About this task: In the material below, find the line with "[33,280,99,294] produkcją. ->" and the line with "[712,62,741,76] pliku ->", then output those two lines and every line between them, exactly.

*** Opening of Material to process ***

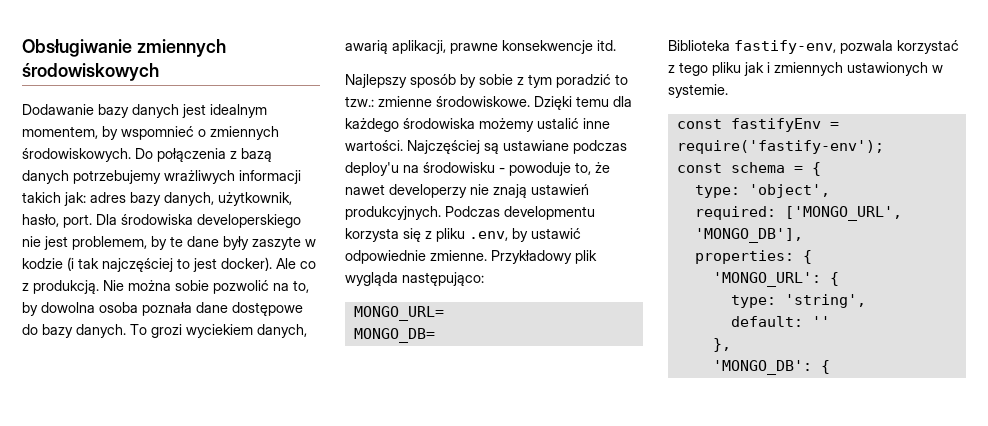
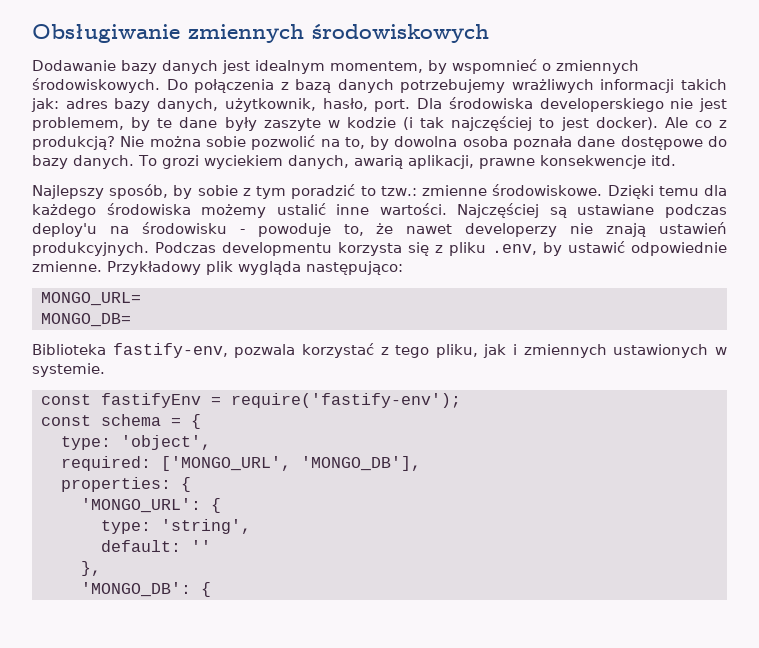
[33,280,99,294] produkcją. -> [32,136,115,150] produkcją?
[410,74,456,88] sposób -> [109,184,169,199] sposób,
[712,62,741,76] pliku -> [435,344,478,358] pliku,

*** Close of Material to process ***
*** Opening of Material to process ***

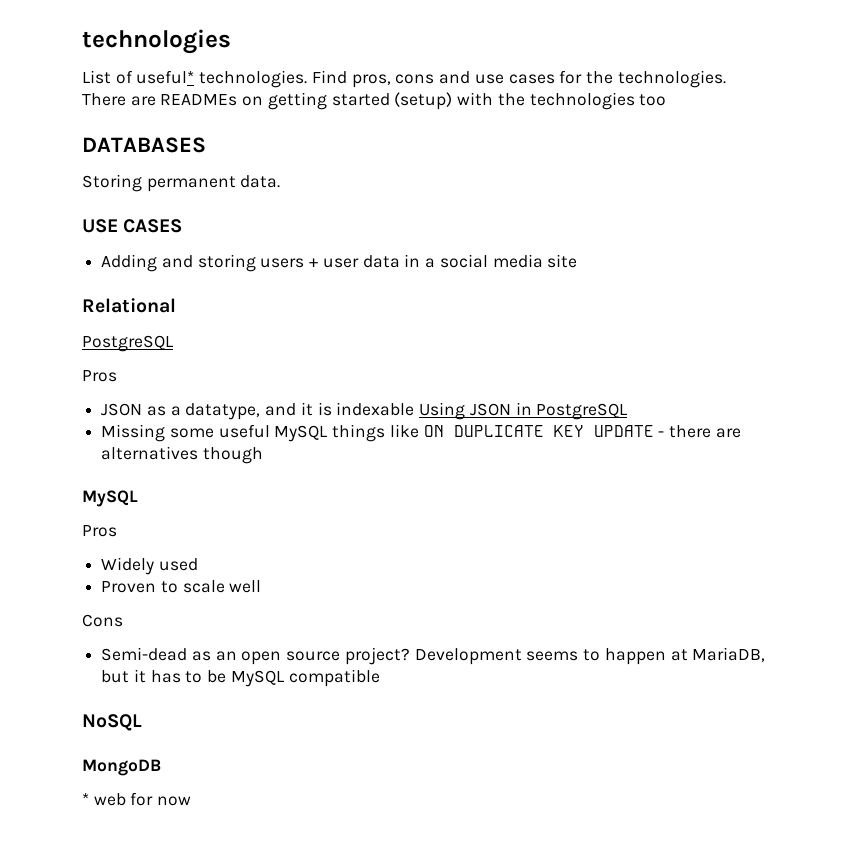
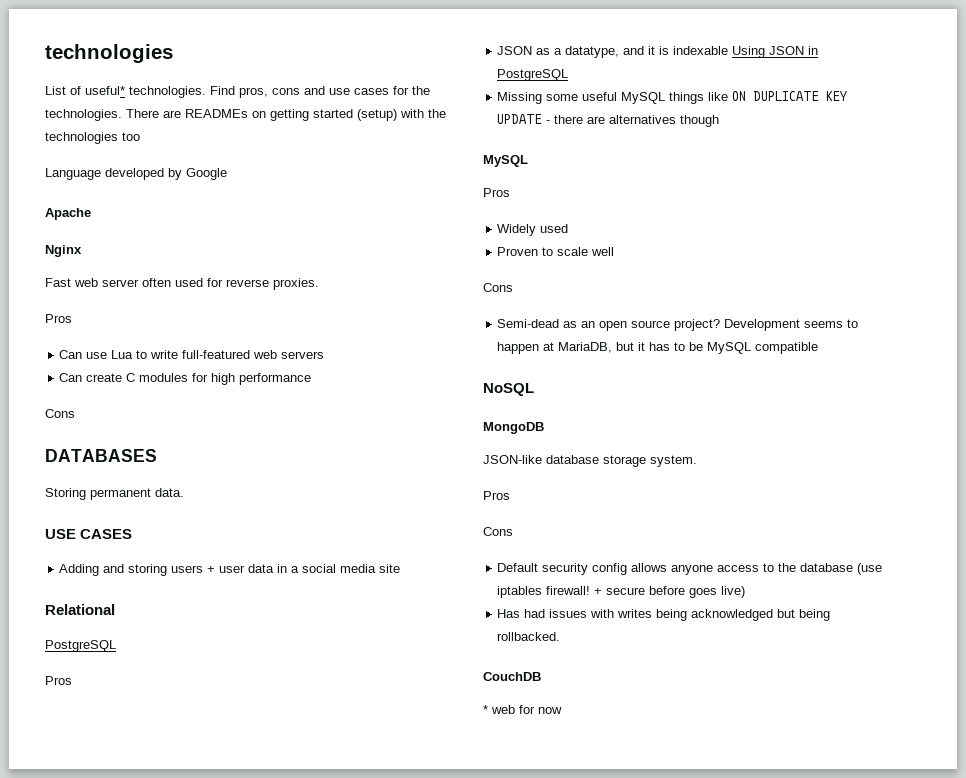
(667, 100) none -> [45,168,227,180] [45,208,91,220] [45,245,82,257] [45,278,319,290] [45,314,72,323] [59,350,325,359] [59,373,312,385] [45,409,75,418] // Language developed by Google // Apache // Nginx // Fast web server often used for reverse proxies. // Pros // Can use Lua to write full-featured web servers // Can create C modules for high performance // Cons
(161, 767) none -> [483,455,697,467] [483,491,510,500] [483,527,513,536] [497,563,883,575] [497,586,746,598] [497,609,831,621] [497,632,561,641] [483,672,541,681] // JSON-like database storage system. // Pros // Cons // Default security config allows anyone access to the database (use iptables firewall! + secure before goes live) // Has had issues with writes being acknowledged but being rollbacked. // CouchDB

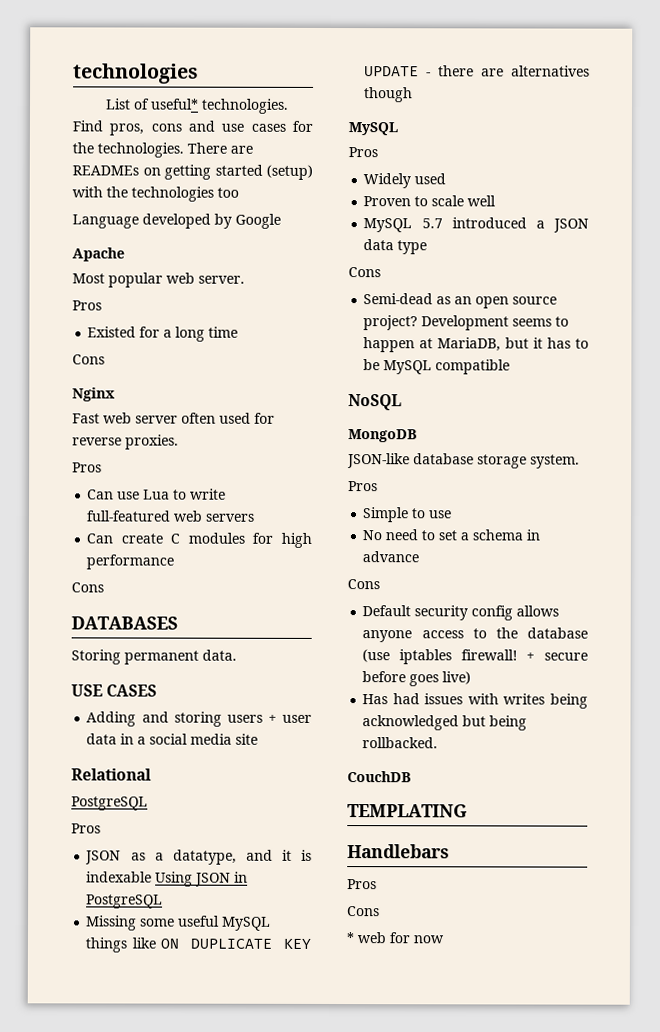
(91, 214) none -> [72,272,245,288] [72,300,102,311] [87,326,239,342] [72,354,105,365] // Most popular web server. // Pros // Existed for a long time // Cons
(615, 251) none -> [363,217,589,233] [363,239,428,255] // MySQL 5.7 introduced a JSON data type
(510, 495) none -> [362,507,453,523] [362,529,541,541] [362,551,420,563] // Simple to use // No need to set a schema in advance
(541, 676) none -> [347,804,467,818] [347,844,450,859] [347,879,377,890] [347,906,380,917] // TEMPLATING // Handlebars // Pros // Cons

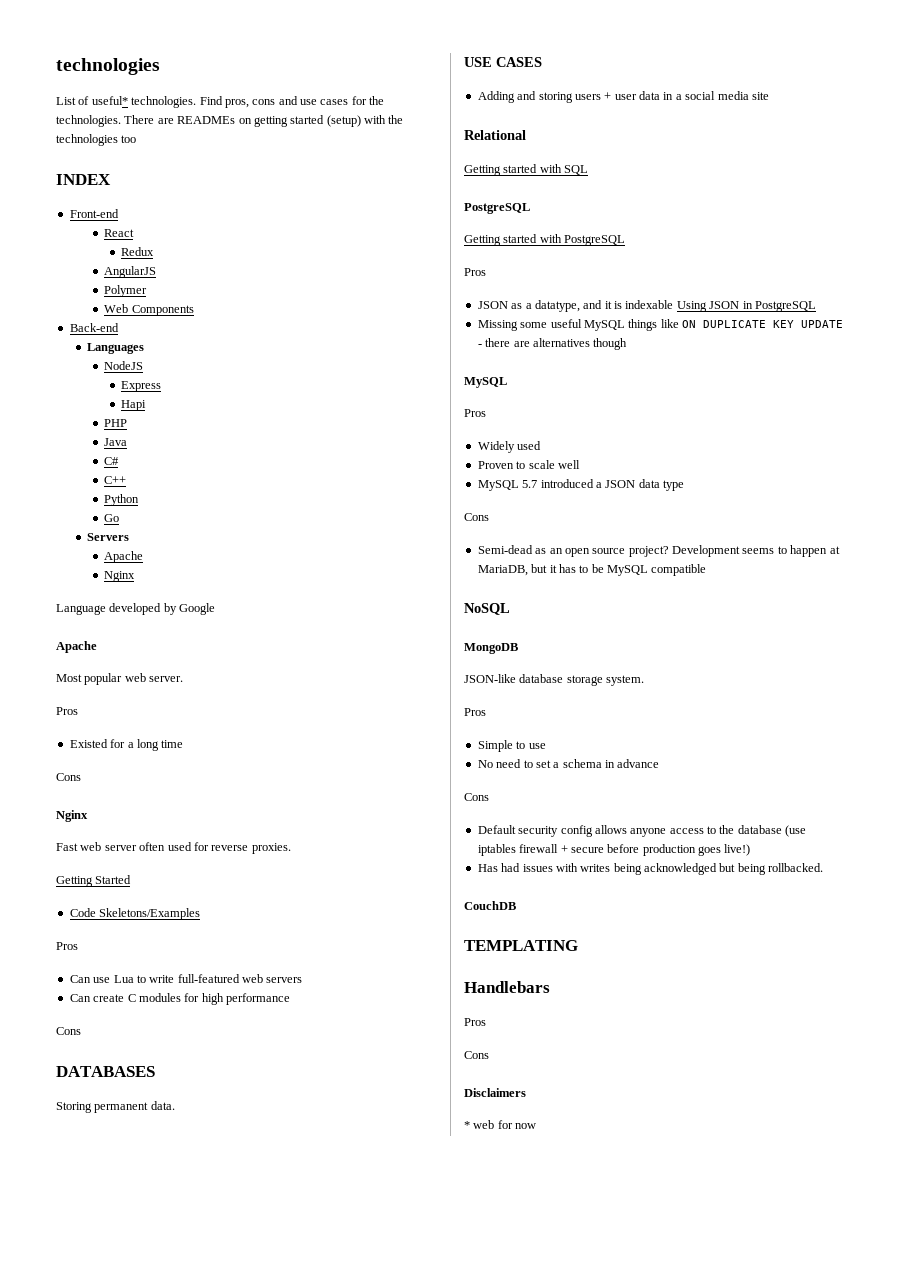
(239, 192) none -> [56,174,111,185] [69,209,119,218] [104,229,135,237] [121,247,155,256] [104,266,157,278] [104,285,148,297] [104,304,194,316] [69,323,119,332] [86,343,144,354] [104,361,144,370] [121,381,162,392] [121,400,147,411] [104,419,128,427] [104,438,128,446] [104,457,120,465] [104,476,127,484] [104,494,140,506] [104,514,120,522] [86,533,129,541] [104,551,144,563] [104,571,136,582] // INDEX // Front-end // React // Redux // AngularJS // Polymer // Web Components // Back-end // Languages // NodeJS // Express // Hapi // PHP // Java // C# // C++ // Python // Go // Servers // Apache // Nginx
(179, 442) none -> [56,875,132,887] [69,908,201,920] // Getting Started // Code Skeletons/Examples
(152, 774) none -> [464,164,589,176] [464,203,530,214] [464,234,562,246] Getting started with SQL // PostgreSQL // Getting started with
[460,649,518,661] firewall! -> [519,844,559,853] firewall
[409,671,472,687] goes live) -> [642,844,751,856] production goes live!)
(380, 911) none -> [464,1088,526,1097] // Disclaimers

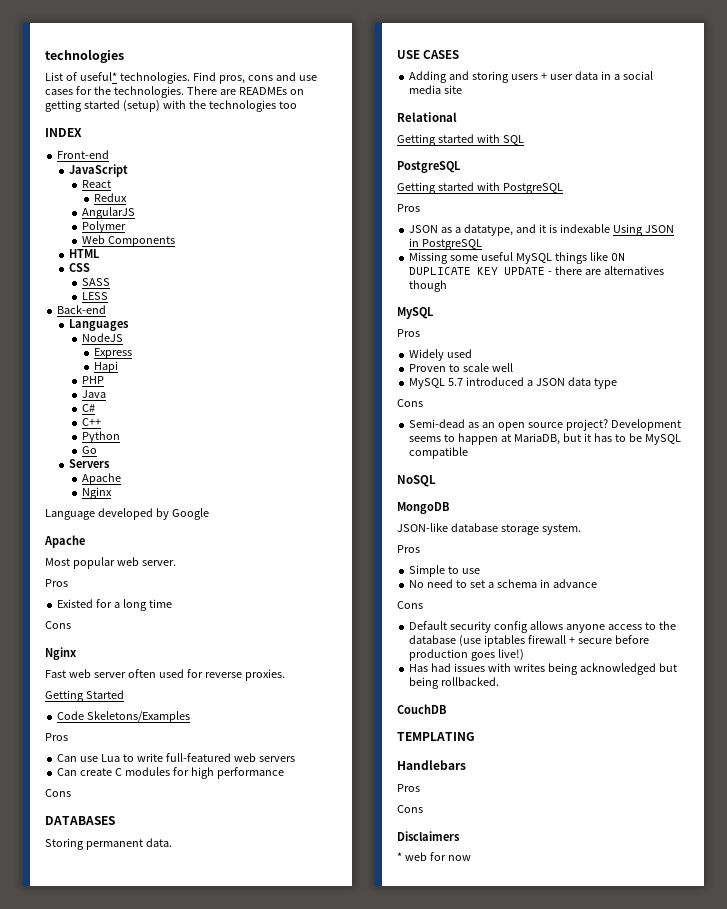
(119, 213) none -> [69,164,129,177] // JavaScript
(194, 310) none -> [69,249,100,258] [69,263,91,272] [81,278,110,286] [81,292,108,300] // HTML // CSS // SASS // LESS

*** Close of Material to process ***

Exercise result:
[33,280,99,294] produkcją. -> [32,136,115,150] produkcją?
[410,74,456,88] sposób -> [109,184,169,199] sposób,
[712,62,741,76] pliku -> [435,344,478,358] pliku,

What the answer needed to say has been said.